O gay que discrimina o hétero

 É muito saudável e confortante quando se leva em conta as conquistas sociais, direitos humanos, isonomia entre homem e mulher nas questões salariais, na proteção das minorias, na reprimenda e punição criminal a toda forma de preconceito e discriminação de gênero e étnica. Agora, com uma observação não menos importante a se fazer, não se concorda em muitos quesitos que querem certas minorias. Algumas soam demais em se confrontando com os direitos gerais e genéricos de homens e mulheres. Abaixo essa ditadura!

A Sociologia e Psicologia Social, ramos dessas duas disciplinas científicas, vêm de estudar os chamados preconceitos “interna corporis” e o reverso. Vamos às diferenças. Preconceito interna corporis se refere quando essa discricionariedade se faz dentro de certas categorias étnicas ou minoritárias. É o expediente de uma pessoa menosprezar, ofender e difamar alguém com suas mesmas características étnicas, tipológicas, de escolha, preferencial etc.;

Os exemplos ficam de melhor entendimento e interpretação. Basta imaginar o negro que difama ou menospreza outro negro, o obeso que pejora de outro (a) obeso (a), do portador de alguma deficiência que vilipendia outro portador de necessidade especial, etc., etc., etc.; Pode ser folclórico ou anedótico, mas bem verossímil são os casos sociais e conjugais e namorais, do homem negro muito afamado e de grande poder aquisitivo mostrar preferência em namorar e casar com moças e mulheres brancas. Algumas mulheres brancas até muito brancas. Estatística ou mera impressão, é muito cediço e encontradiço, ver craques de futebol, artistas famosos negros, com suas companheiras brancas. A ver se faz sentido.

Agora, olhe bem essa análise, a titulada discriminação reversa ou preconceito reverso. Meio paradoxal, mas descrito. O preconceito reverso se aplica ou é praticado, melhor definido, nos grupos gays. E ele se dá na mesma intensidade e natureza de outro preconceito. É o expediente não useiro ou vezeiro, mas ocorrente de o indivíduo homoafetivo, criticar, menosprezar, ou escarnecer do indivíduo heterossexual. Não muito prevalente, mas existente.

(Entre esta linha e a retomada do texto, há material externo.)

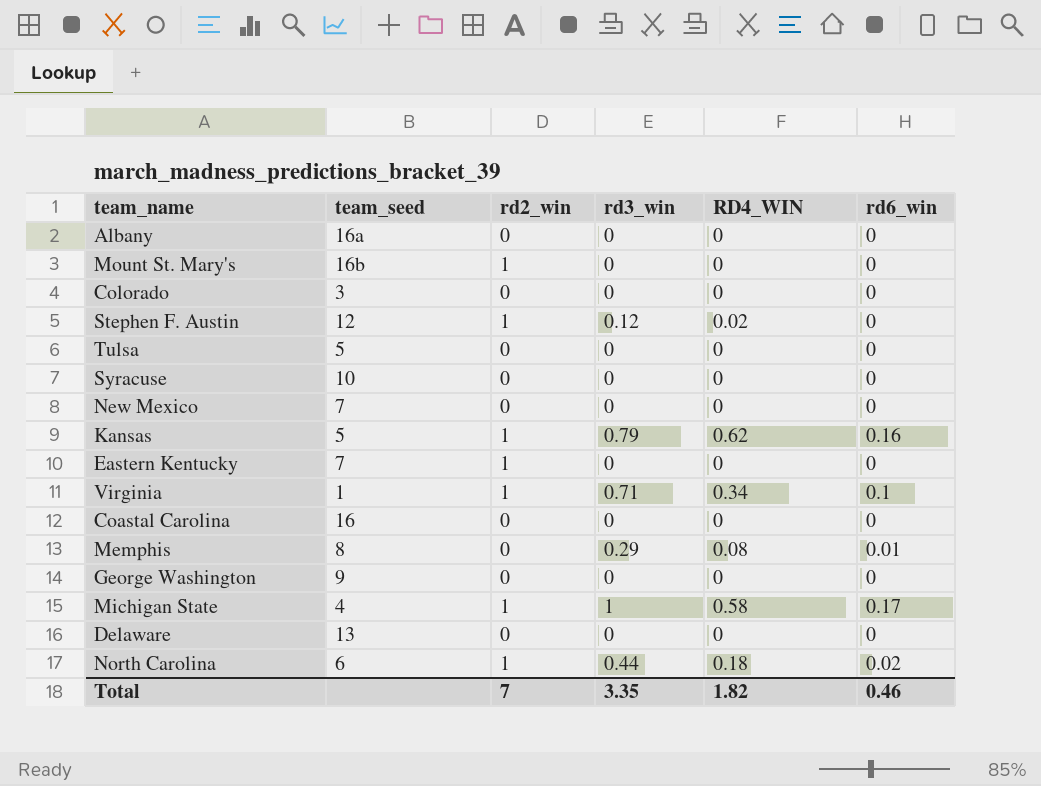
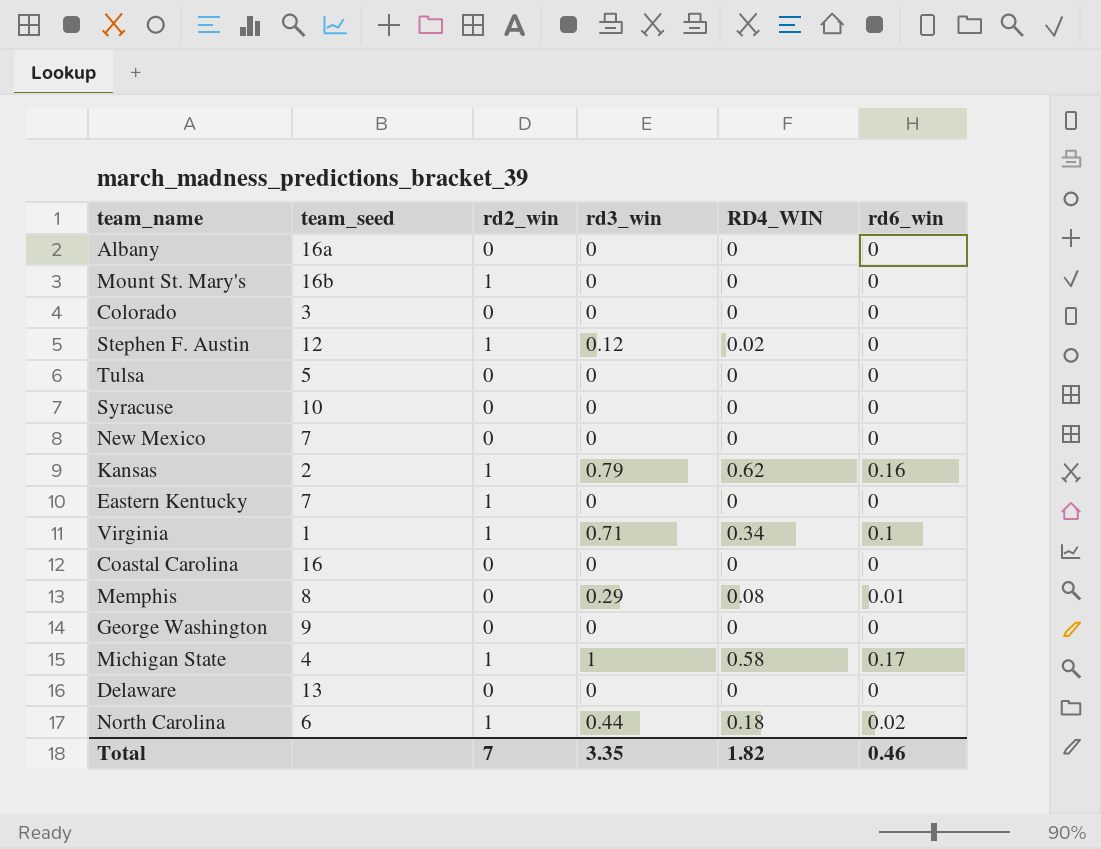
Kansas | team_seed: 5 -> 2

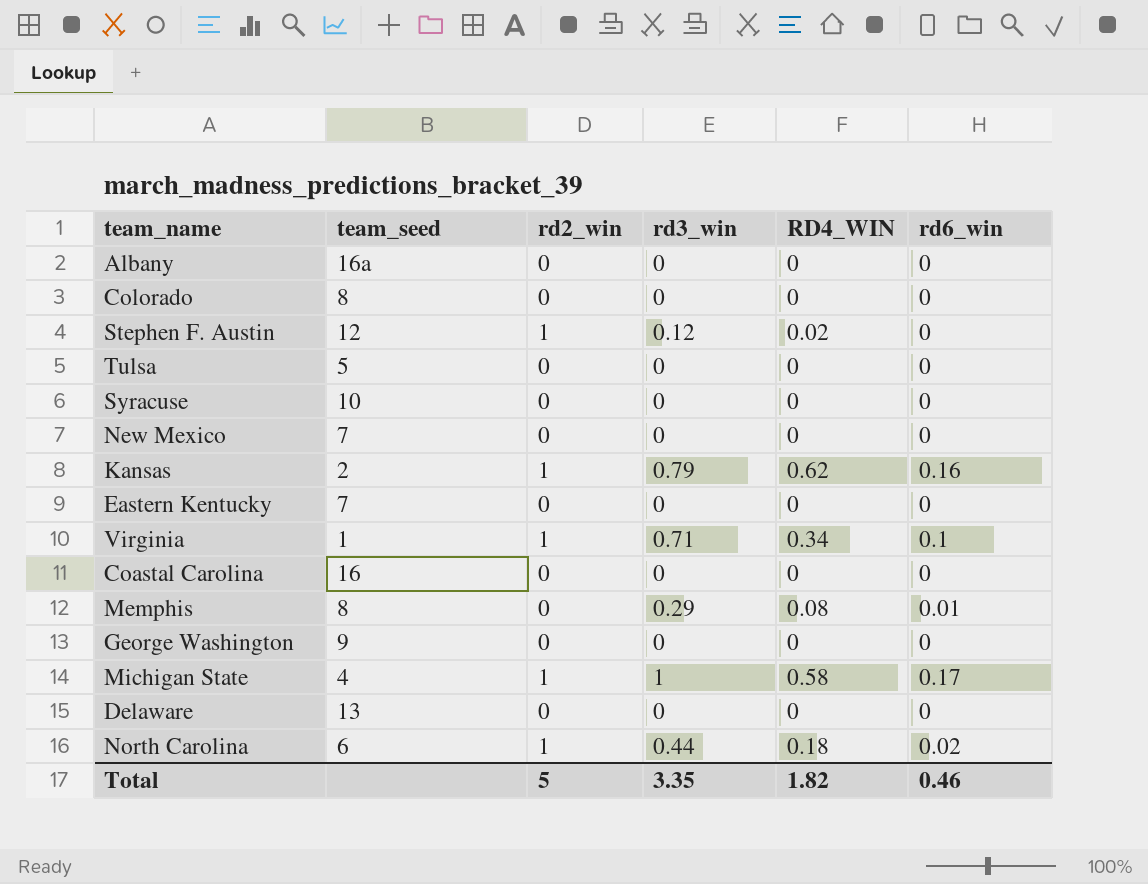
row Mount St. Mary's: 16b | 1 | 0 | 0 | 0 -> none
Colorado | team_seed: 3 -> 8
Eastern Kentucky | rd2_win: 1 -> 0
Total | rd2_win: 7 -> 5

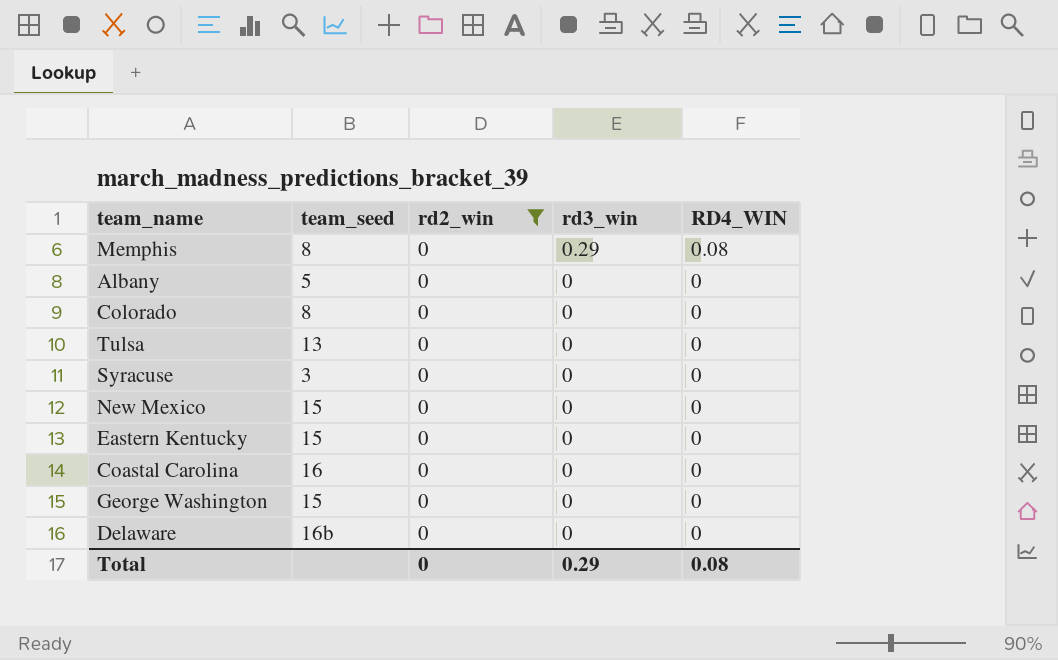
filter: none -> rd2_win = 0
row order: none -> rd3_win descending
column rd6_win | position: 6 -> none
Albany | team_seed: 16a -> 5
Tulsa | team_seed: 5 -> 13
Syracuse | team_seed: 10 -> 3
New Mexico | team_seed: 7 -> 15
Eastern Kentucky | team_seed: 7 -> 15
George Washington | team_seed: 9 -> 15
Delaware | team_seed: 13 -> 16b
Total | rd2_win: 5 -> 0
Total | rd3_win: 3.35 -> 0.29
Total | RD4_WIN: 1.82 -> 0.08

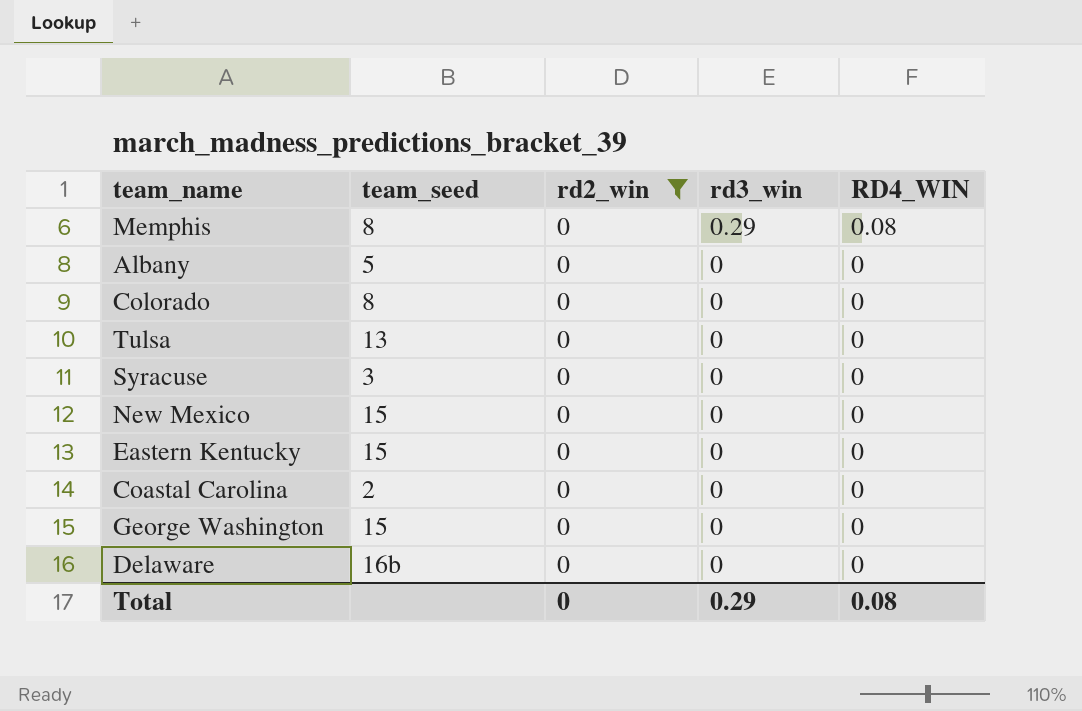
Coastal Carolina | team_seed: 16 -> 2

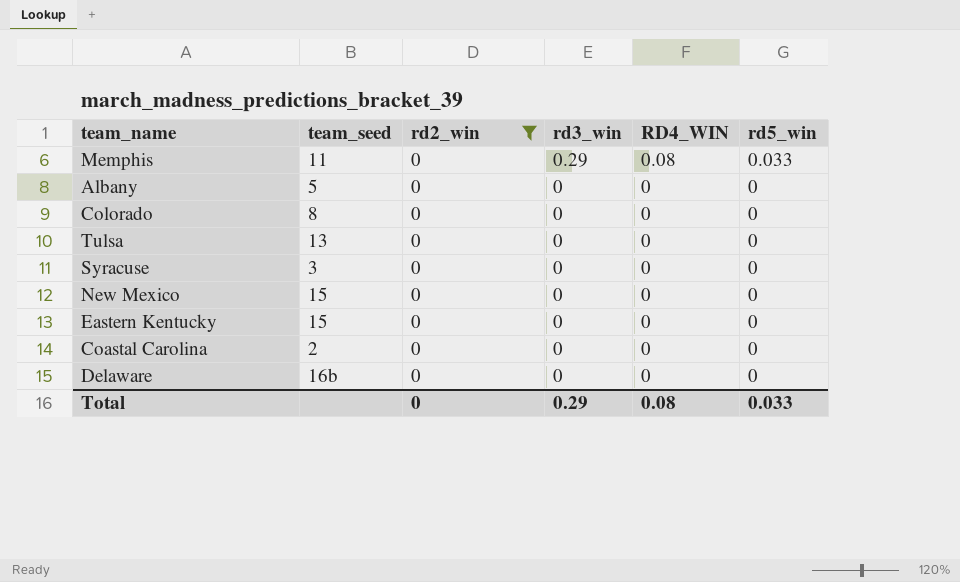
column rd5_win | position: none -> 6
row George Washington: 15 | 0 | 0 | 0 -> none
Memphis | team_seed: 8 -> 11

Preconceito ou discriminação de gênero, portanto, vem de ser muito registrada. E não importa quem seja, se um opcional sexual contra outro. Mas existente. Já imaginou, o gay ser preconceituoso contra um amigo, ou conhecido ou estranho que não tenha a sua (homossexual) opção. Gay discriminar quem não é gay.

 É de se registrar, por oportuno que seja, que os integrantes do grupo lgbtqia+ vem de ser acusados e inquiridos (abertura de inquéritos por delegacias de costumes) contra homens ou mulheres gays, por crimes de importunação sexual, assédio sexual contra homens ou mulheres heteros, por insinuações e expressões pedófilas e modalidades de perseguição “ stalker”. Os estudos de comportamento de gênero, mostram que os indivíduos homoafetivos apresentam os chamados distúrbios afetivos distímicos e impulsivos. Em tradução livre, ciúmes agressivos e possessivos e doentios. Caracterizados por dominação e segregação das liberdades dos (as) parceiros (as).

Enfim, ficam assim, aqui consignadas essas tipificações de discriminação ou preconceito. O preto contra o preto, o feio contra o feio, o gordo contra o gordo, a fofoqueira contra a fofoqueira, a baranga contra a baranga. E o preconceito reverso (por que do nome?) do gay contra o heterossexual. Para tanto existem as delegacias de costumes, as delegacias da mulher, ou geral, para se registrar queixas-crimes contra esses desrespeitos e transgressões das relações sociais.